The sound of busy inboxes and hurried chatter clashed against the clean sweeping lines of the office’s minimalistic chic, all curving glass-topped desks and black leather chairs. The walls were bare, the windows high; but then, who needed art when London looked like that? As we were ushered to the back of the floor, one or two more people looked our way: they all knew we were heading to the best room in the house.
Sliding a glass door open, she held out her arms to present two empty desks, the only desks in the anteroom to Vivian’s office. As if our sitting at them wasn’t self-explanatory. As if we hadn’t already passed about thirty legal reasoning tests and an extensive online induction just to set foot in here. Getting my training contract at the firm was unbelievable in itself, spending my first placement – my first ‘seat’ – with the reason I had wanted to retrain as a lawyer in the first place, was a dream come true. Trainees would never usually work for senior partners straight away, but Vivian was notorious for her fresh approach.
‘I’ll take this one,’ Daniel said, ditching his stuff atop the one marginally closer to Vivian.

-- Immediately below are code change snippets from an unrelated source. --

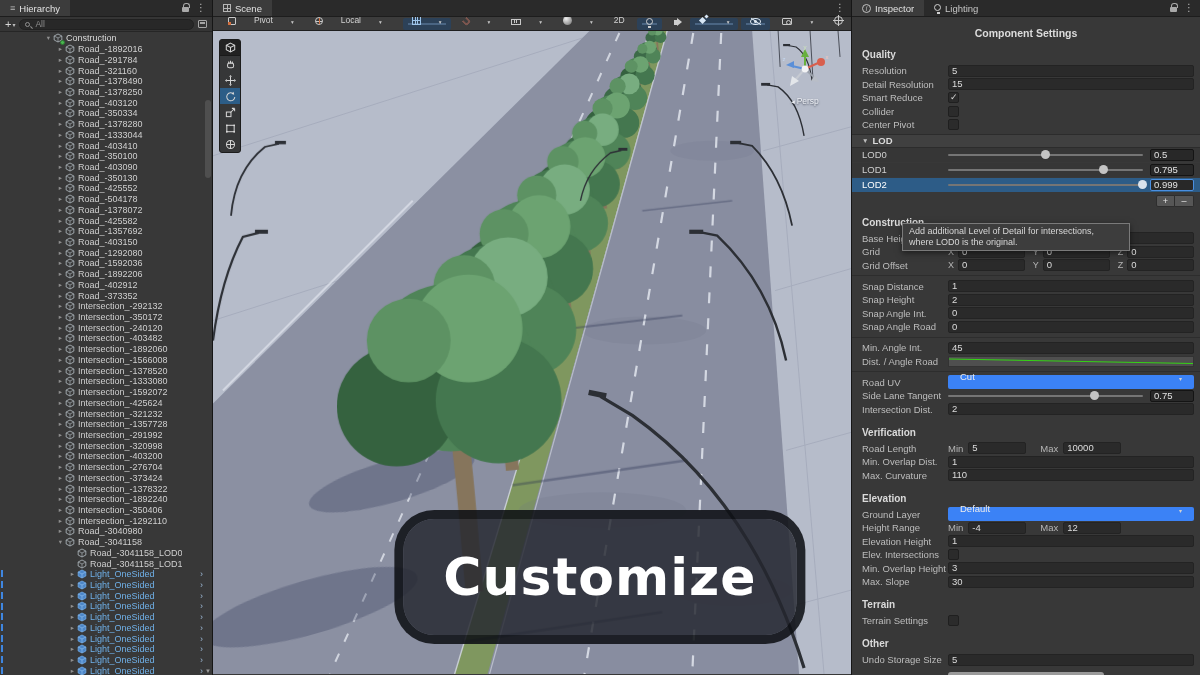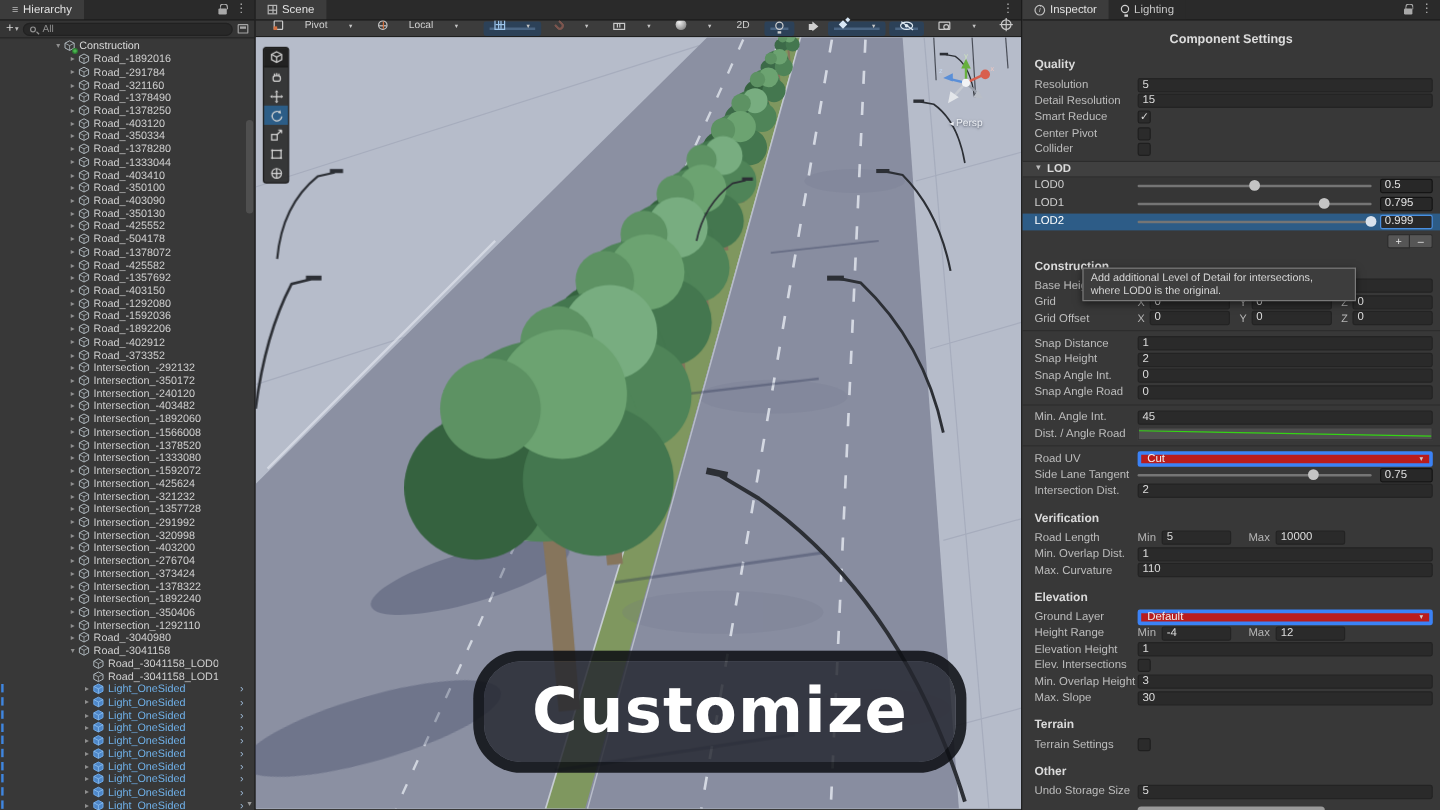"Center Pivot" div.irow { order: before "Collider" -> after "Collider" }
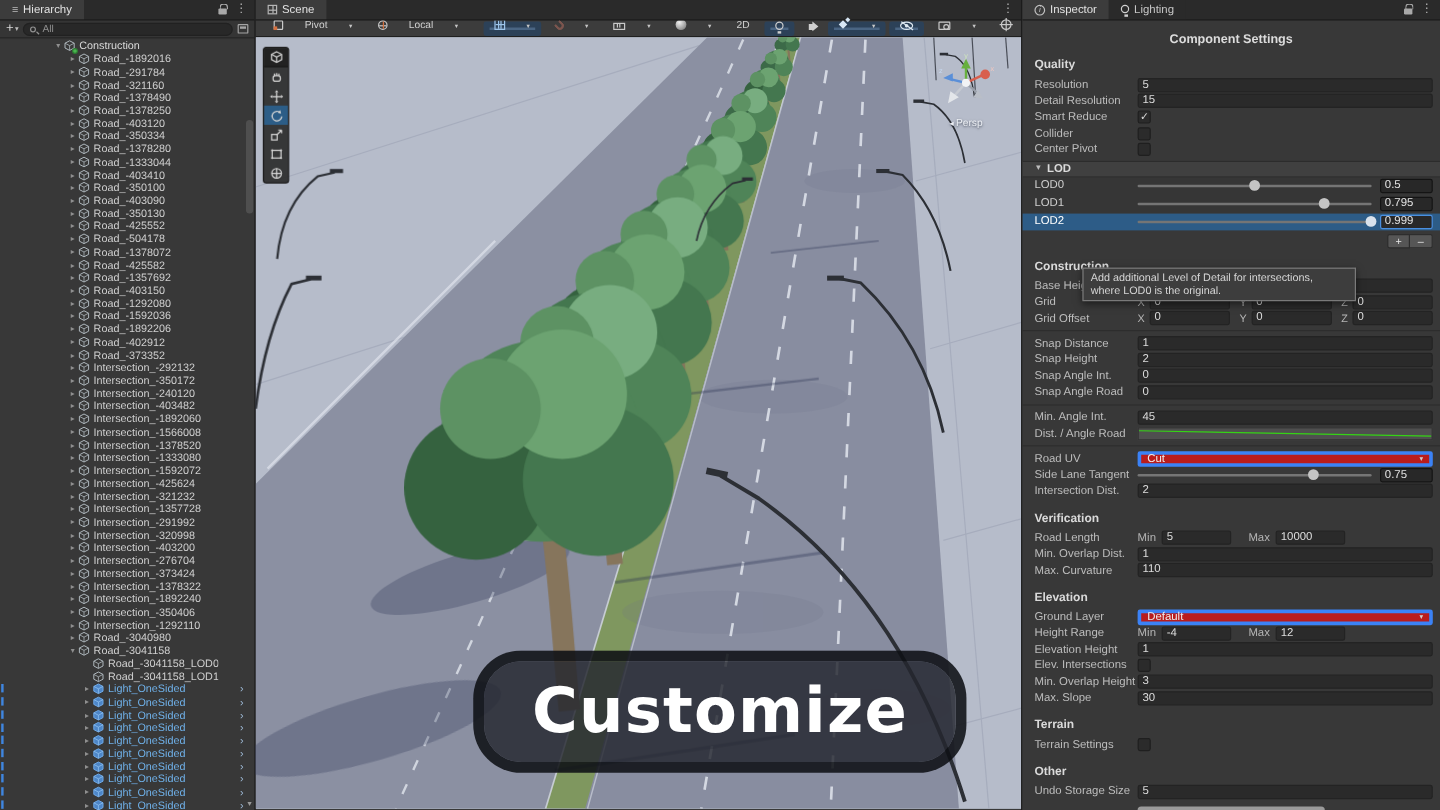"Cut" .dd { align-items: center -> flex-end; border: 3px solid #3b82f6 -> 7px solid #3b82f6 }
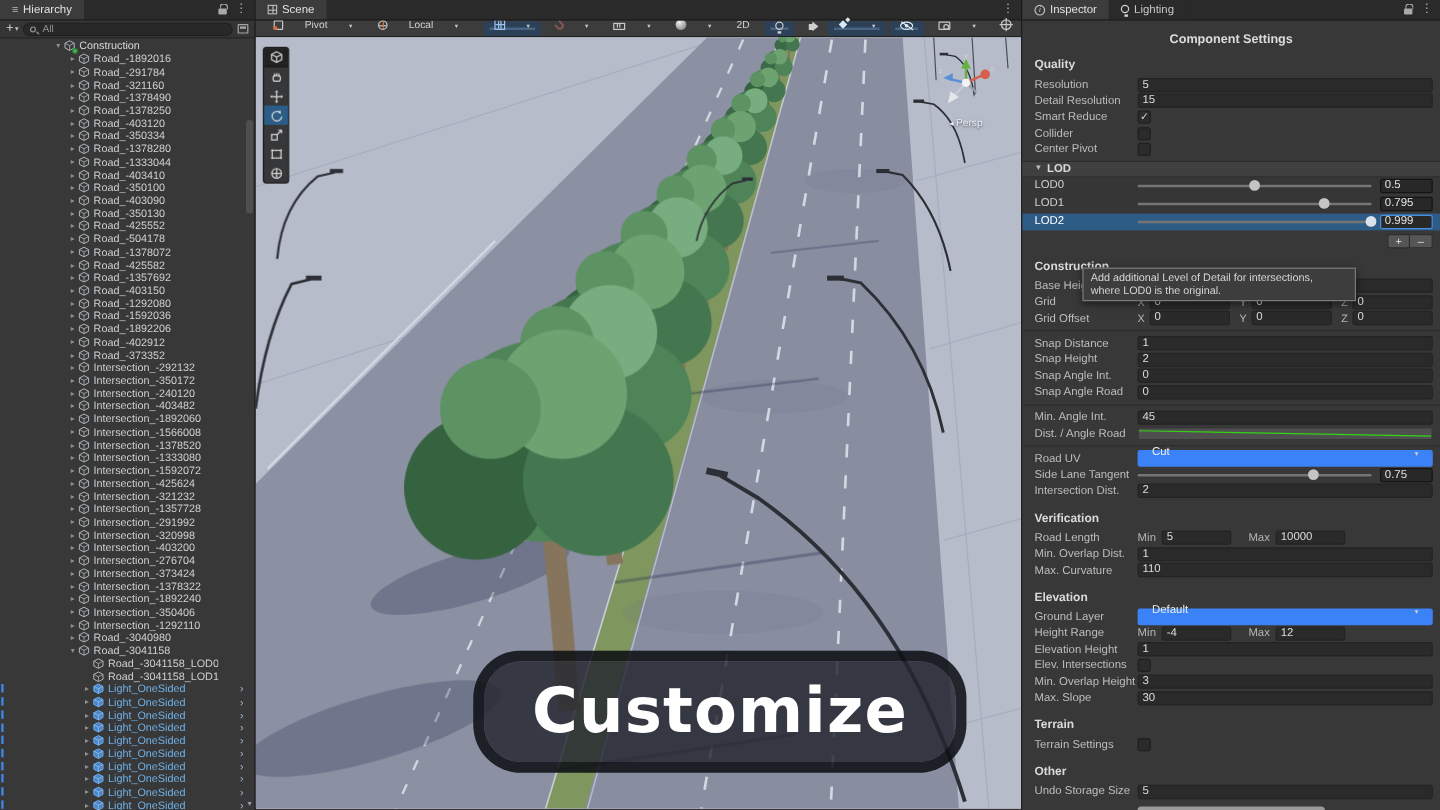"Customize" .badge-overlay { padding: 12px 40px -> 28px 40px }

‘Oh, okay,’ I replied, taking the other; passive, submissive. Damn it, Hailey, be aggressive. I couldn’t help the Bring It On chant from drifting into my mind, the one Dom had sung to me from our bed this morning as I dressed to kill for my first day. Well, I thought I had dressed to kill, until I had seen Daniel in a suit that I’d bet my dress was designer.
Before visions of me sitting here naked could fill my mind – wasn’t I supposed to imagine everyone else naked? – I looked around the space surrounding us, trying my hardest not to compare our two facing desks to the ones outside Meryl Streep’s office in The Devil Wears Prada. Or to imagine which one of us would play Anne Hathaway, which one would be Emily Blunt.
‘You alright?’ Daniel grunted over his computer monitor as he caught me looking in his direction again.
‘Yeah, thanks. Excited for our first day.’ I smiled across my own.
‘Sure,’ he replied, a stupid little smile turning up the corners of his mouth.
Reaching into my bag to get out my notebook, my pens, my glasses case and line them up across my desk, I couldn’t feel more first day at school if I tried. Daniel, on the other hand, looked entirely at ease, a smug raised eyebrow clocking my pencil case.
‘You brought a—’
‘Yes?’ I shot down his question before he could finish, my cheeks flushing red. It was a thin black cylinder and almost a carbon copy of the one Vogue claimed was one of the ‘Five Essentials’ in Vivian’s handbag. But it was still a bloody pencil case.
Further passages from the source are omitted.